> [To do] Search the material below for the word "ascending". Copy every line where it is found.

═════ Source data ═════

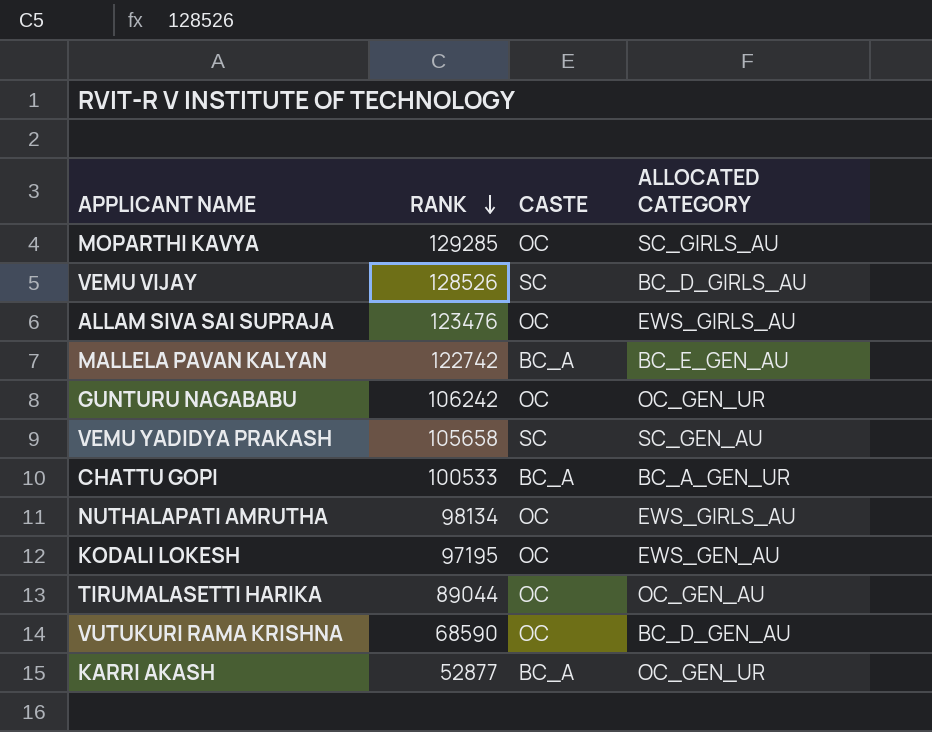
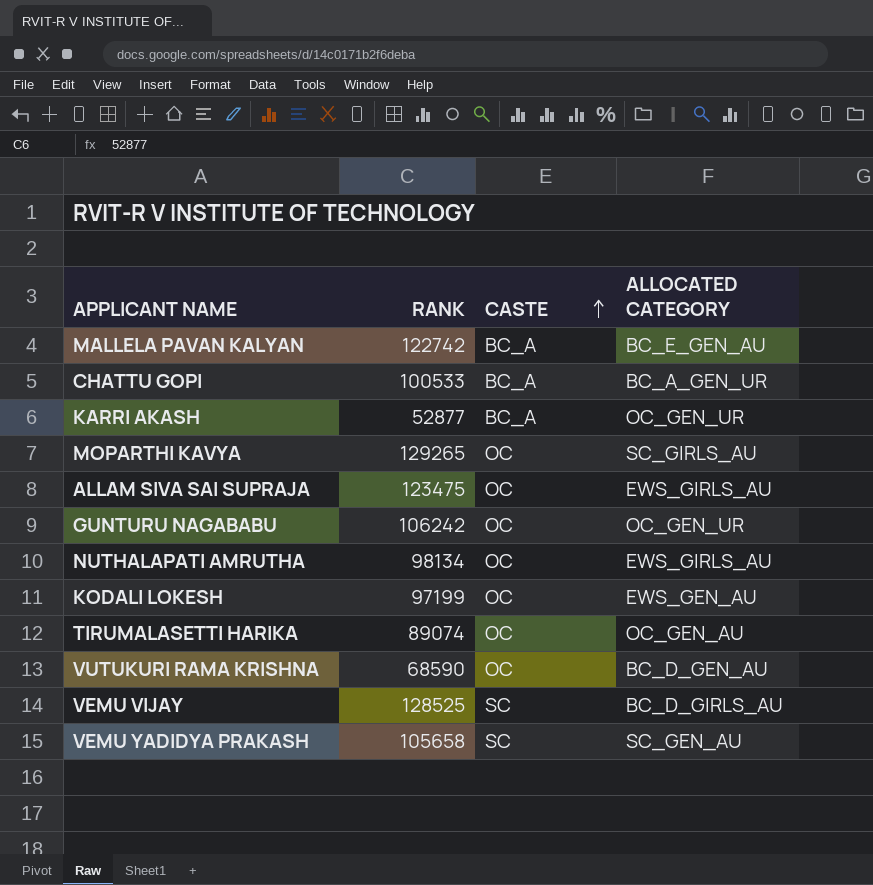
row order: RANK descending -> CASTE ascending
MOPARTHI KAVYA | RANK: 129285 -> 129265
ALLAM SIVA SAI SUPRAJA | RANK: 123476 -> 123475
KODALI LOKESH | RANK: 97195 -> 97199
TIRUMALASETTI HARIKA | RANK: 89044 -> 89074
VEMU VIJAY | RANK: 128526 -> 128525

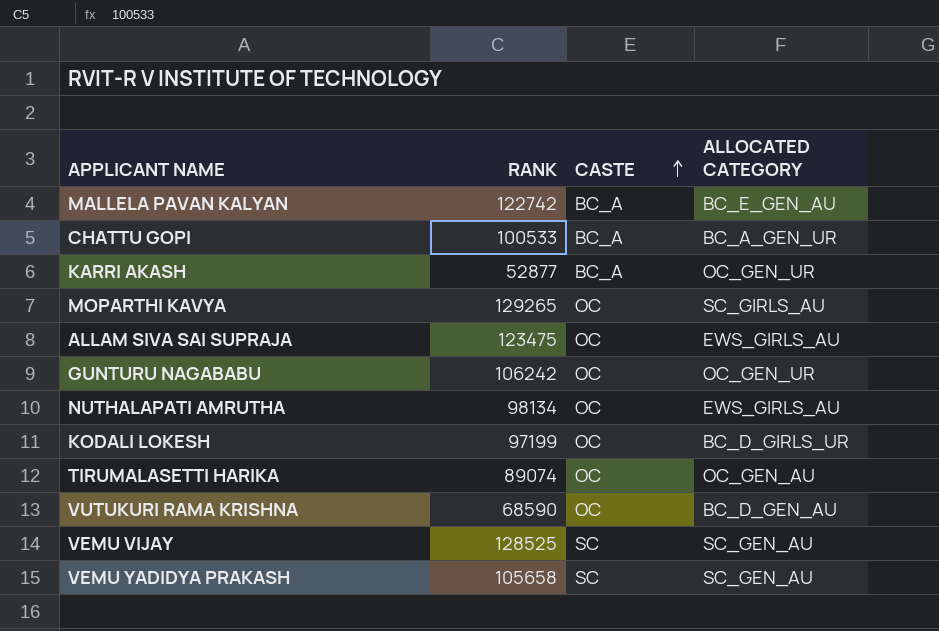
KODALI LOKESH | ALLOCATED CATEGORY: EWS_GEN_AU -> BC_D_GIRLS_UR
VEMU VIJAY | ALLOCATED CATEGORY: BC_D_GIRLS_AU -> SC_GEN_AU

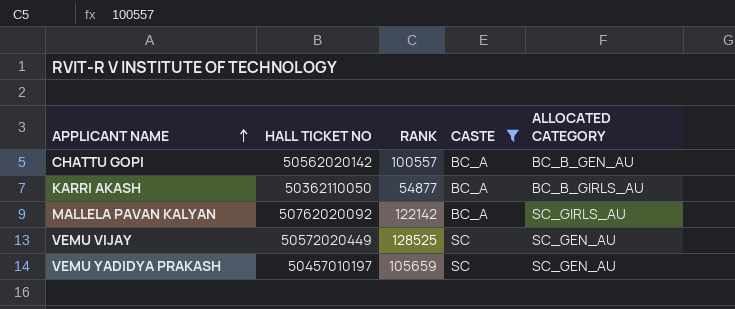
filter: none -> CASTE != OC
row order: CASTE ascending -> APPLICANT NAME ascending
column HALL TICKET NO | position: none -> 2
CHATTU GOPI | RANK: 100533 -> 100557
CHATTU GOPI | ALLOCATED CATEGORY: BC_A_GEN_UR -> BC_B_GEN_AU
KARRI AKASH | RANK: 52877 -> 54877
KARRI AKASH | ALLOCATED CATEGORY: OC_GEN_UR -> BC_B_GIRLS_AU
MALLELA PAVAN KALYAN | RANK: 122742 -> 122142
MALLELA PAVAN KALYAN | ALLOCATED CATEGORY: BC_E_GEN_AU -> SC_GIRLS_AU
VEMU YADIDYA PRAKASH | RANK: 105658 -> 105659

═════

> [Exercise answer]
row order: RANK descending -> CASTE ascending
row order: CASTE ascending -> APPLICANT NAME ascending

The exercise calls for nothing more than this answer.